SUPPLIED DATA:
[Start of section]

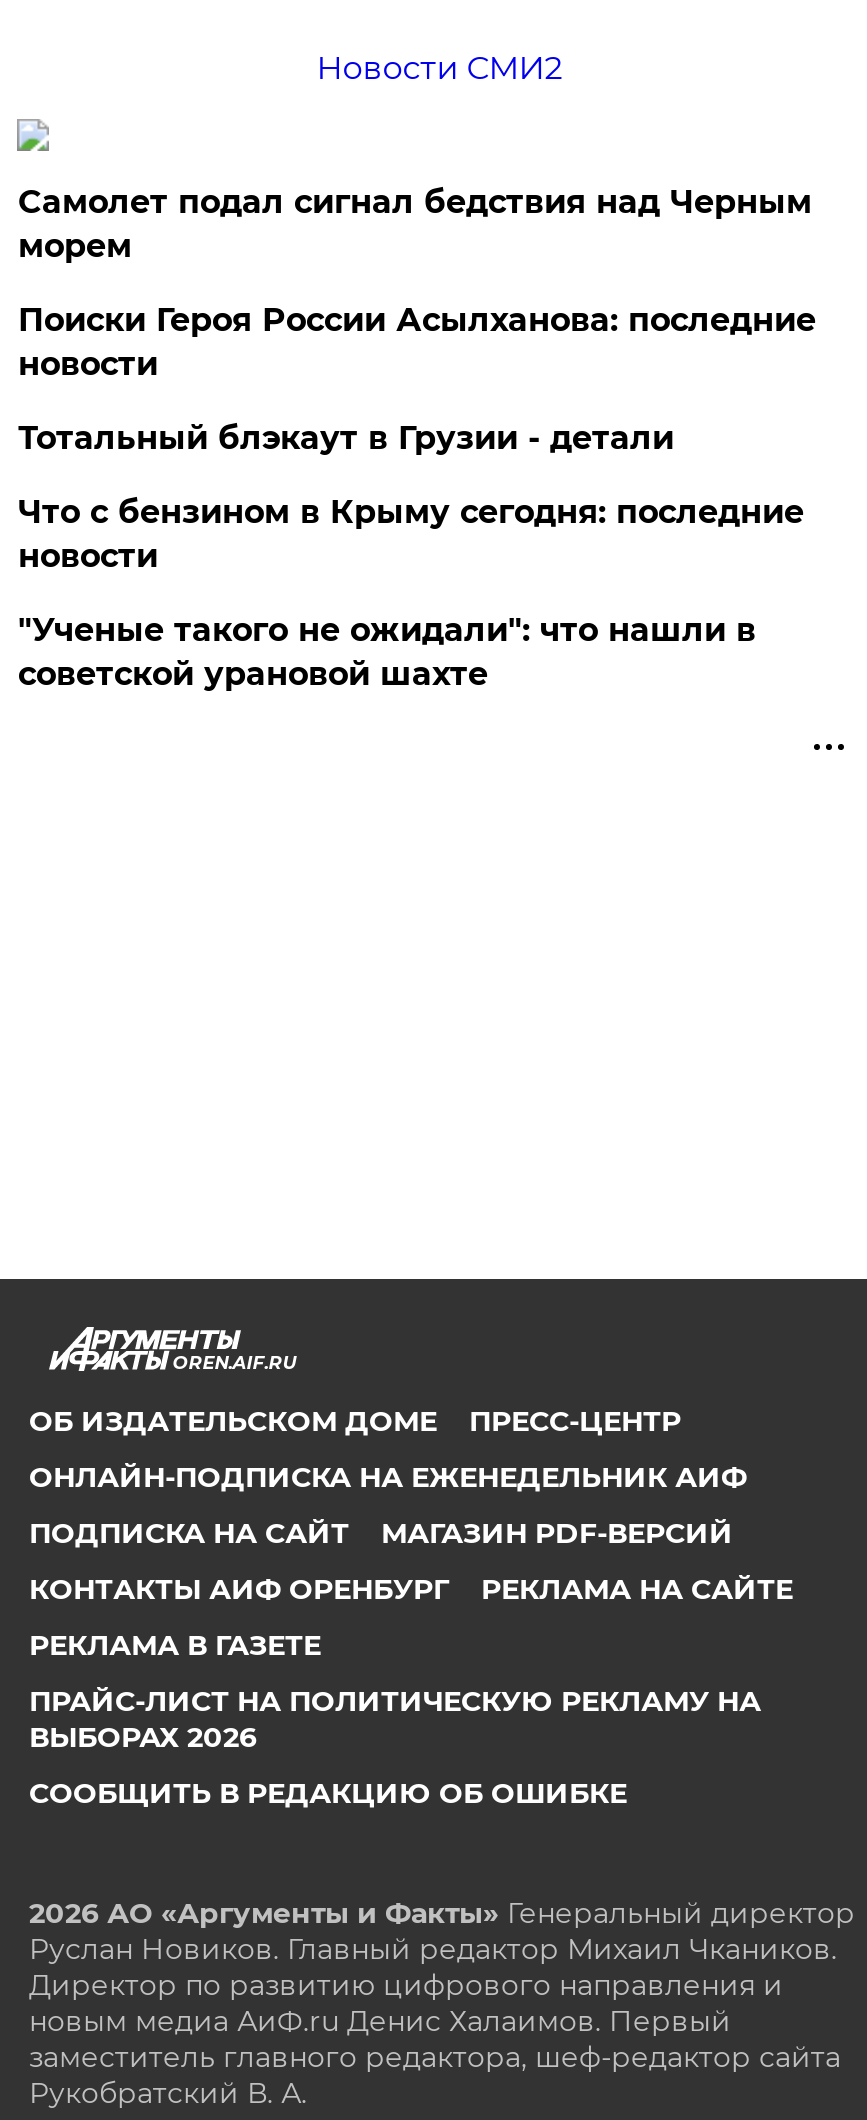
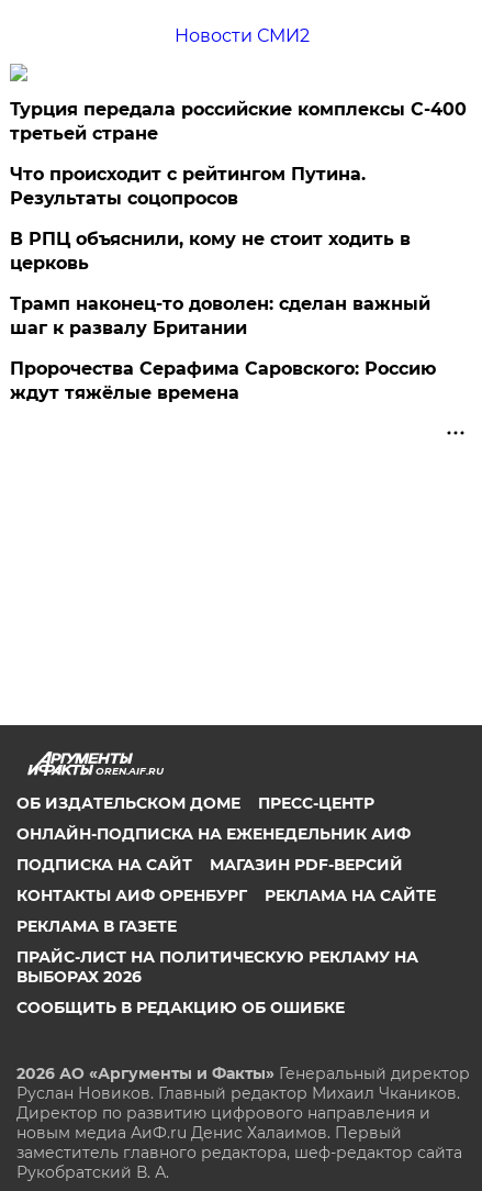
[18,183,812,265] Самолет подал сигнал бедствия над Черным | морем -> [10,99,467,144] Турция передала российские комплексы С-400 | третьей стране
[18,301,816,383] Поиски Героя России Асылханова: последние | новости -> [10,164,366,209] Что происходит с рейтингом Путина. | Результаты соцопросов
[18,419,674,457] Тотальный блэкаут в Грузии - детали -> [10,229,411,274] В РПЦ объяснили, кому не стоит ходить в | церковь
[18,493,804,575] Что с бензином в Крыму сегодня: последние | новости -> [10,293,431,338] Трамп наконец-то доволен: сделан важный | шаг к развалу Британии
[18,611,756,693] "Ученые такого не ожидали": что нашли в | советской урановой шахте -> [10,358,436,403] Пророчества Серафима Саровского: Россию | ждут тяжёлые времена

[End of section]

WHAT THE TASK REQUIRES:
State how many lines of the listing include "новости", and nothing more.

OUTPUT FOR THIS TASK:
2